Sempre da quanto riporta The Verge, sembra che nell'area della California, ma negli Usa in generale, stiano aumentando i casi in cui la presenza di emoji nelle conversazioni che sostituiscono prova all'interno di un processo stiano aumentando a dismisura. Negli ultimi 15 anni, dal 2004 al 2019 questo fenomeno è cresciuto in maniera esponenziale, addirittura nel 2018 il fenomeno ha caratterizzato un terzo di tutte le cause degli Stati Uniti.

L'aumentare di questi simboli grafici come strumento di comunicazione ha finito per coinvolgere anche i tribunali che non sono attrezzati per dare una corretta interpretazione di ciò che rappresentano. Oggettivamente, all'interno di una causa, questo diventa un problema da affrontare. La difficoltà sta nel fatto che questi simboli rappresentano un significato compiuto all'interno di un dato contesto e, data la loro flessibilità di utilizzo, non è sempre detto che il significato sia solo quello. E il fenomeno è destinato certamente ad aumentare.
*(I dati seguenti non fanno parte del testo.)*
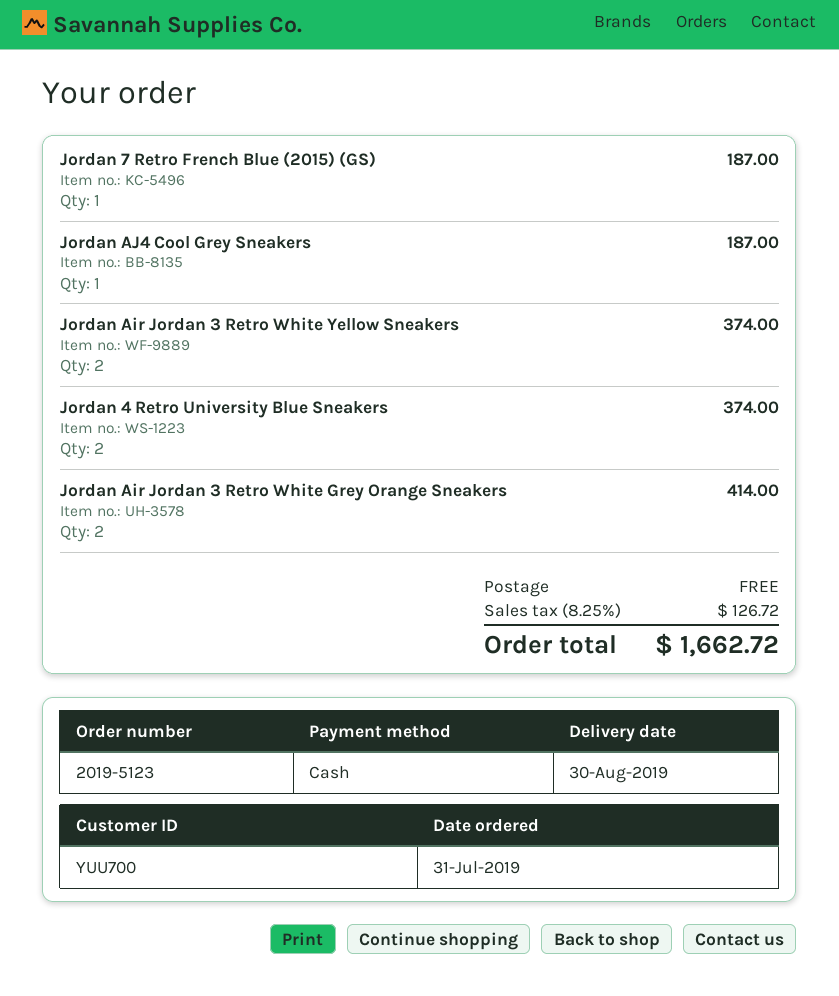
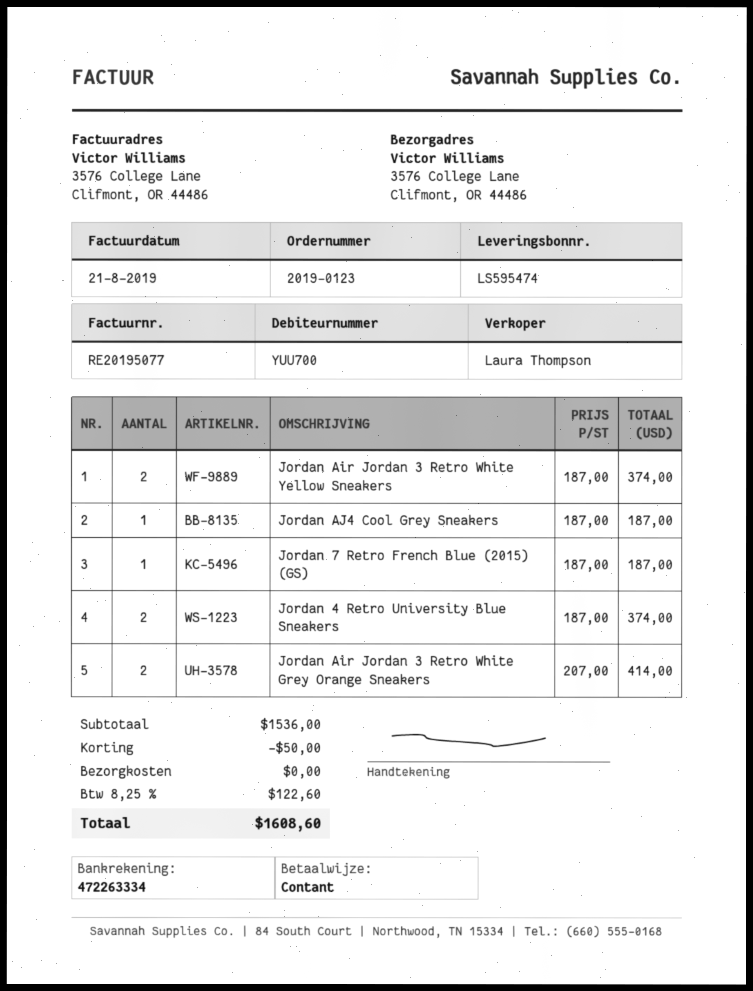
order number: 2019-5123 -> 2019-0123
discount: none -> 50.00
tax: 8.25% = 126.72 -> 8.25% = 122.60
total: 1662.72 -> 1608.60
Eric Goldman, dell'università di Santa Clara, ha individuato 50 casi in cui si citano emoticon o emoji, anche se è possibile che i caso siano di più per il fatto che il giudice li abbia potuti classificare come "immagini" o "simboli". Goldman prevede che l'aumento di emoji di verificherà si dal punto di vista penale ma anche dal punto di vista contrattuale. Inoltre, Goldman invita i giudici ad assicurarsi sempre che gli avvocati diamo una rappresentazione esatti di ciò che i loro clienti vogliono dire e di non commettere l'errore che un simbolo sia legato ad solo significato. E poi, Goldman invita i giudici a non modificare la rappresentazione grafica degli emoji perché questo potrebbe davvero cambiare il significato, invitandoli a rappresentarli attraverso Pdf.